TASK DIRECTIONS:
Scan the lines below for the word "hcell". Copy each line you find it in.

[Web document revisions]
↓
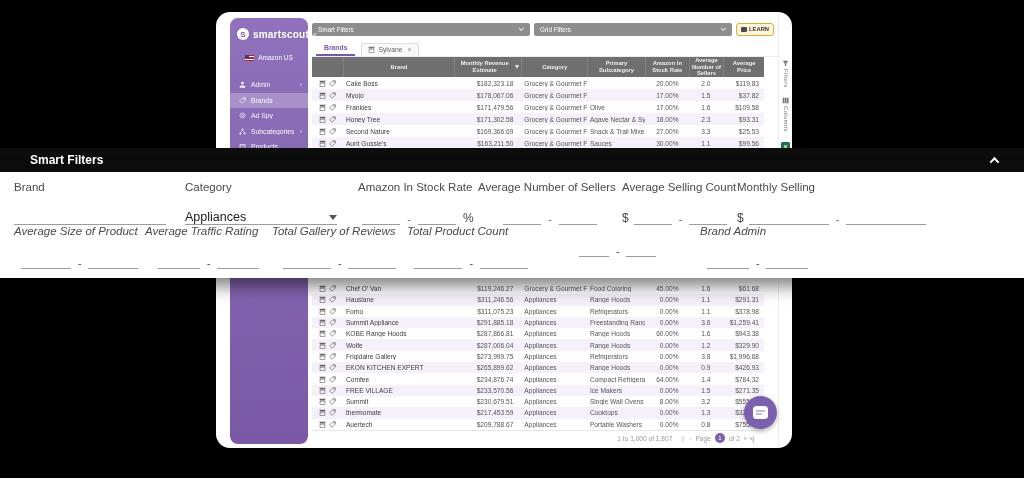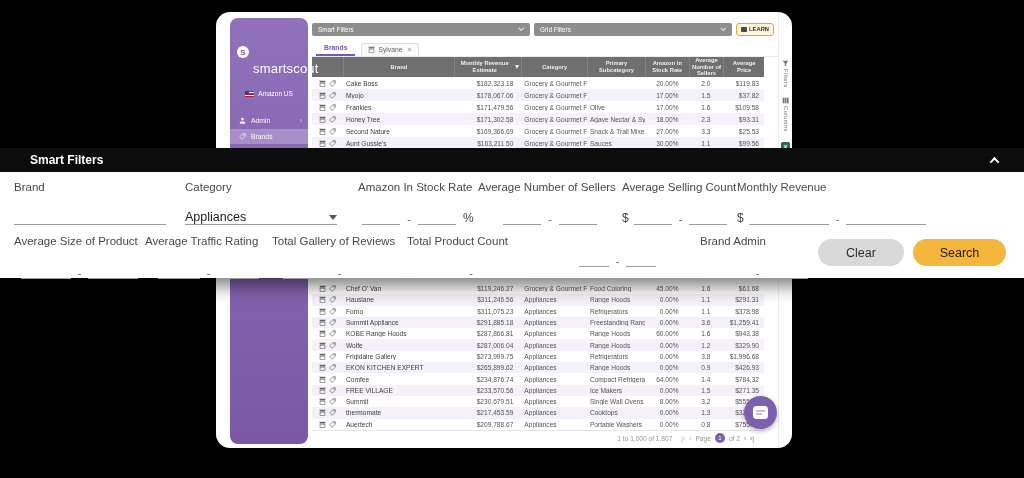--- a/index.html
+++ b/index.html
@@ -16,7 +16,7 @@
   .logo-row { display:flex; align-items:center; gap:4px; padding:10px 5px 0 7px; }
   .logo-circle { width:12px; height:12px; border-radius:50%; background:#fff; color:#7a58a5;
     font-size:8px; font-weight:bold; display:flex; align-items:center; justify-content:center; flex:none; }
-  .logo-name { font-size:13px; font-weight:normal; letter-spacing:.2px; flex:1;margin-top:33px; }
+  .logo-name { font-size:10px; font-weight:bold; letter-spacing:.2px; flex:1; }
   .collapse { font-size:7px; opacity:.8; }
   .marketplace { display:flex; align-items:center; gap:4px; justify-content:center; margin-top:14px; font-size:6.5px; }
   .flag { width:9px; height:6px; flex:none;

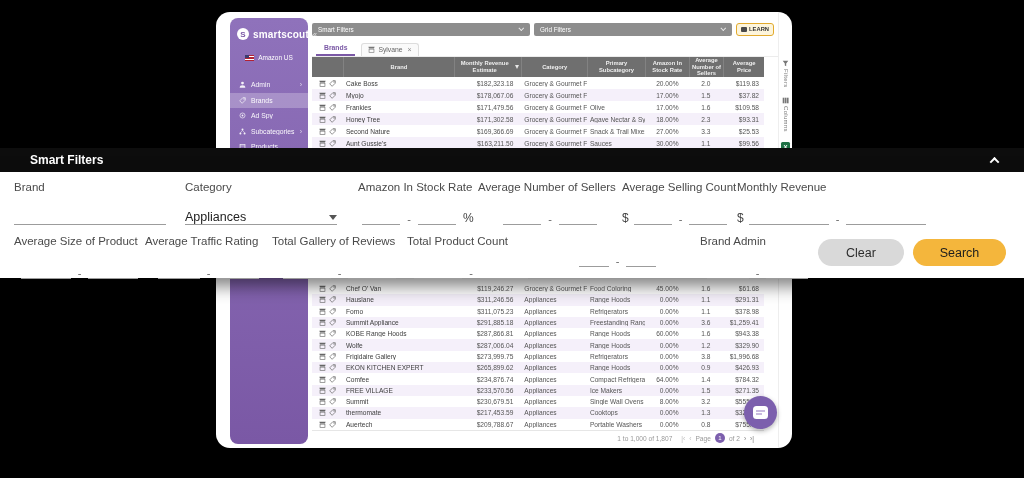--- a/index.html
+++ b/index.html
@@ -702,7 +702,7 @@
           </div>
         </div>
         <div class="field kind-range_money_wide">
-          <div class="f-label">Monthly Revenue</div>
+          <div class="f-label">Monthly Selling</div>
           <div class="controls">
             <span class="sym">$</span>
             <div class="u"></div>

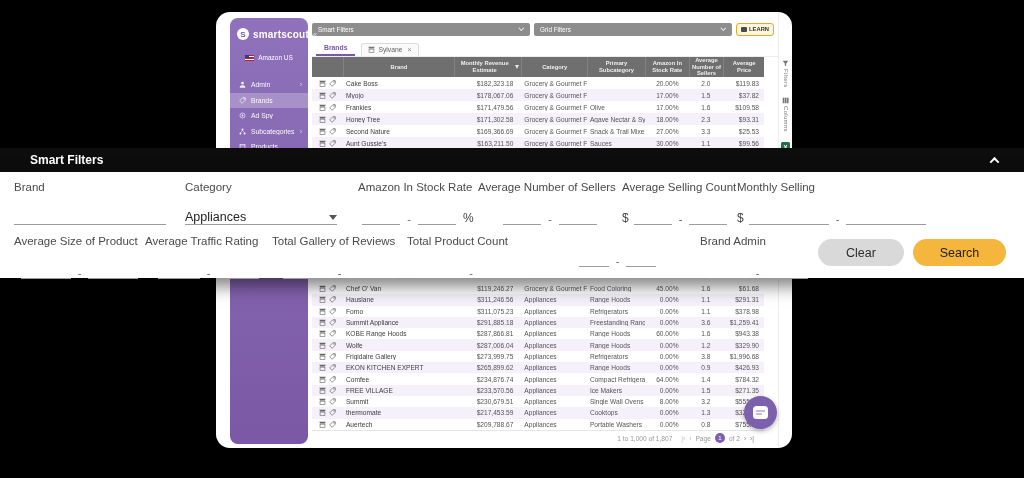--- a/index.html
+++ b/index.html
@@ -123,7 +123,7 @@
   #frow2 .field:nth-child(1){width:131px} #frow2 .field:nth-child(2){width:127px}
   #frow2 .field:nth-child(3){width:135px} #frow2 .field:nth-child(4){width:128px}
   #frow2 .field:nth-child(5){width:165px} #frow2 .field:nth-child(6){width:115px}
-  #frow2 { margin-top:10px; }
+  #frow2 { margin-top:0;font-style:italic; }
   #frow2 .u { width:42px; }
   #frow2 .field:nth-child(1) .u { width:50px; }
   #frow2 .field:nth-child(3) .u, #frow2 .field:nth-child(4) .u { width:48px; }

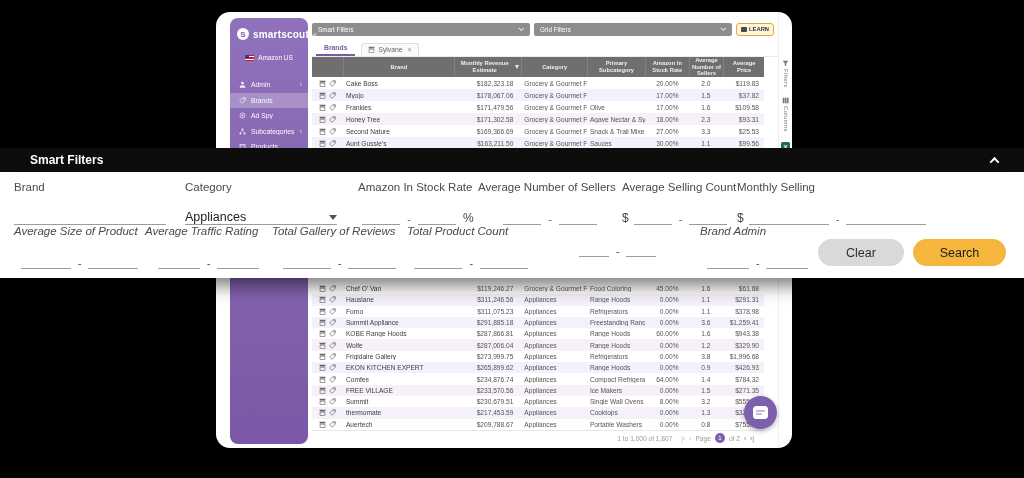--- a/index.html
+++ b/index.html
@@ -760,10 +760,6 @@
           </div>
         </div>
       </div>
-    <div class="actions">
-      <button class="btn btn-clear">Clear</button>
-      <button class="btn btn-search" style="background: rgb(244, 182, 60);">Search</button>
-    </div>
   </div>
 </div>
↑
↓
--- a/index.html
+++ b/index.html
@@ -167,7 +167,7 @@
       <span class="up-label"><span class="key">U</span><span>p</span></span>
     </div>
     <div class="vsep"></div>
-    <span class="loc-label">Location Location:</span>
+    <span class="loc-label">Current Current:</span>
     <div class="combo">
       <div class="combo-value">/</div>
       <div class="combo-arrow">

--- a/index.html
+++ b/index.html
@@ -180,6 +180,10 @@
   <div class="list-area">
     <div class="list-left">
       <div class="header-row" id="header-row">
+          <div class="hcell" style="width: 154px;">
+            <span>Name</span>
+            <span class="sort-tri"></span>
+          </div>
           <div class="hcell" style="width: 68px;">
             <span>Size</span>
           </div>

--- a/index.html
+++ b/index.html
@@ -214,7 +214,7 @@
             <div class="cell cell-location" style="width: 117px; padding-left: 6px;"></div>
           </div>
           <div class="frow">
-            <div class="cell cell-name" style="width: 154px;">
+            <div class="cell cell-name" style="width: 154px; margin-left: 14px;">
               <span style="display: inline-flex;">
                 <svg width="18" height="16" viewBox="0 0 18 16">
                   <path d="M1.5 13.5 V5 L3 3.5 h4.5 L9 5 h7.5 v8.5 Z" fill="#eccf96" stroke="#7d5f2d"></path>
↑
↓
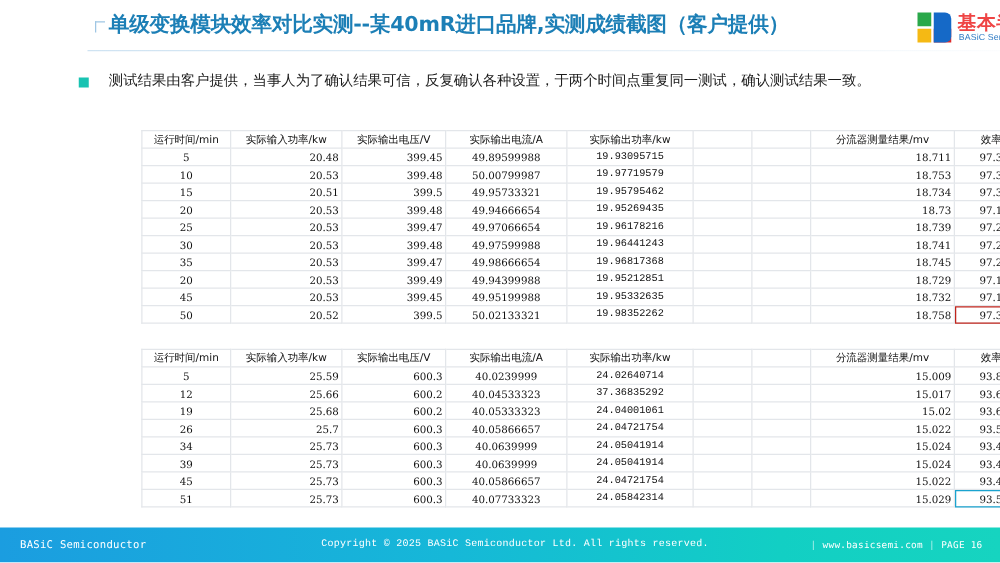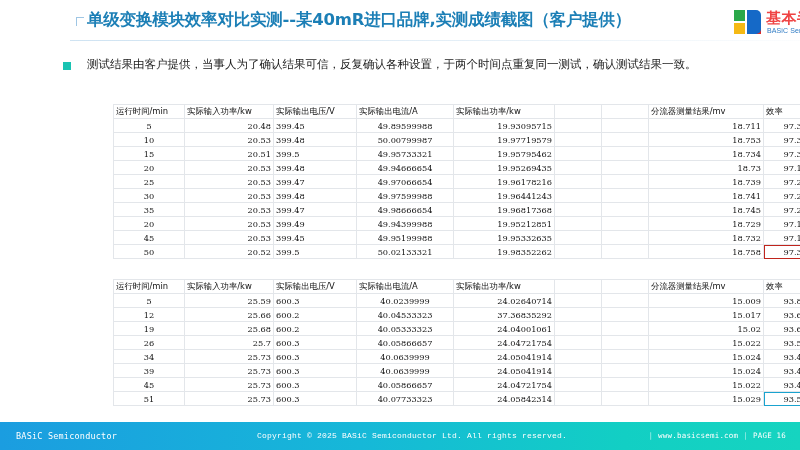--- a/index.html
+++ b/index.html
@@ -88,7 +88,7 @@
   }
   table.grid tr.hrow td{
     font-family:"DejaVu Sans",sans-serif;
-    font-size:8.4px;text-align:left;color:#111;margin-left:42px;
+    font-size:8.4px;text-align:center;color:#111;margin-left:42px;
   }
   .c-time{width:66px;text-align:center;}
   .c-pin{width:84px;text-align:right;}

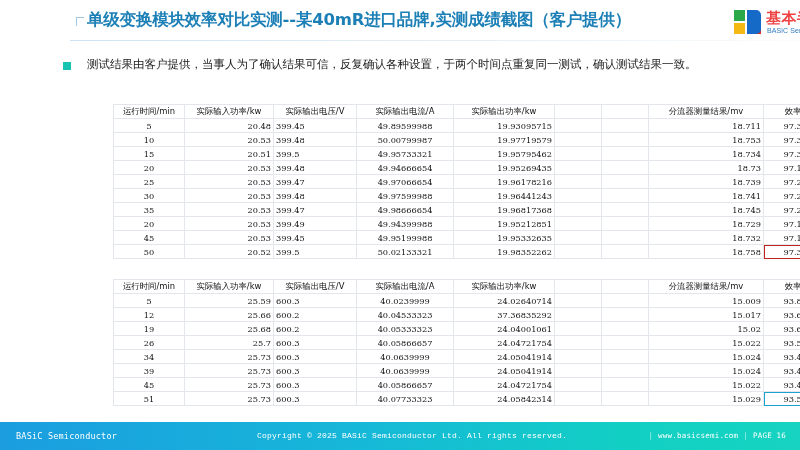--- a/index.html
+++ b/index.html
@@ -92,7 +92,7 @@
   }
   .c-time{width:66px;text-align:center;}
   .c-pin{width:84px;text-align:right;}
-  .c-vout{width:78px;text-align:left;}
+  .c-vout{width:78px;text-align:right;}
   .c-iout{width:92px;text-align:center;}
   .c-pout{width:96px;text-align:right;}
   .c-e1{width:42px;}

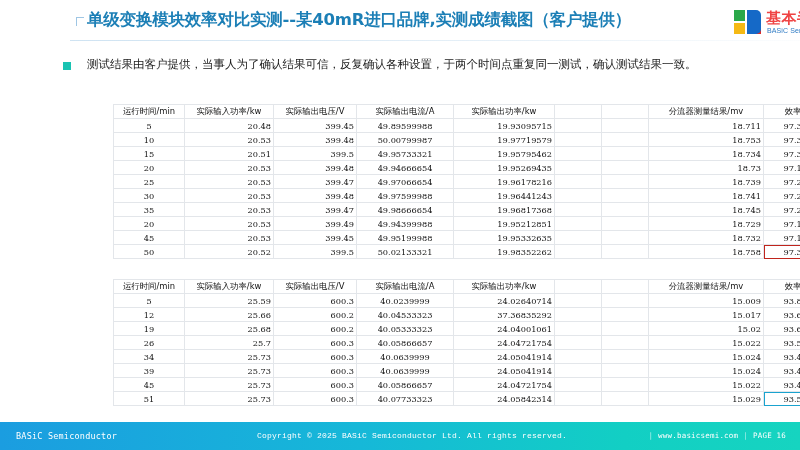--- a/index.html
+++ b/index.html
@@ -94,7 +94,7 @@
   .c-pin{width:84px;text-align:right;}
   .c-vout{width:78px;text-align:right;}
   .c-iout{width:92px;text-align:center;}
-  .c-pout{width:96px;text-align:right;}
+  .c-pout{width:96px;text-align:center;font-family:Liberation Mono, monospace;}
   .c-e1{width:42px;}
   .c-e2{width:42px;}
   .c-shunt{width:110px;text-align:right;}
↑
PROBLEM SOLUTION:
+          <div class="hcell" style="width: 154px;">
           <div class="hcell" style="width: 68px;">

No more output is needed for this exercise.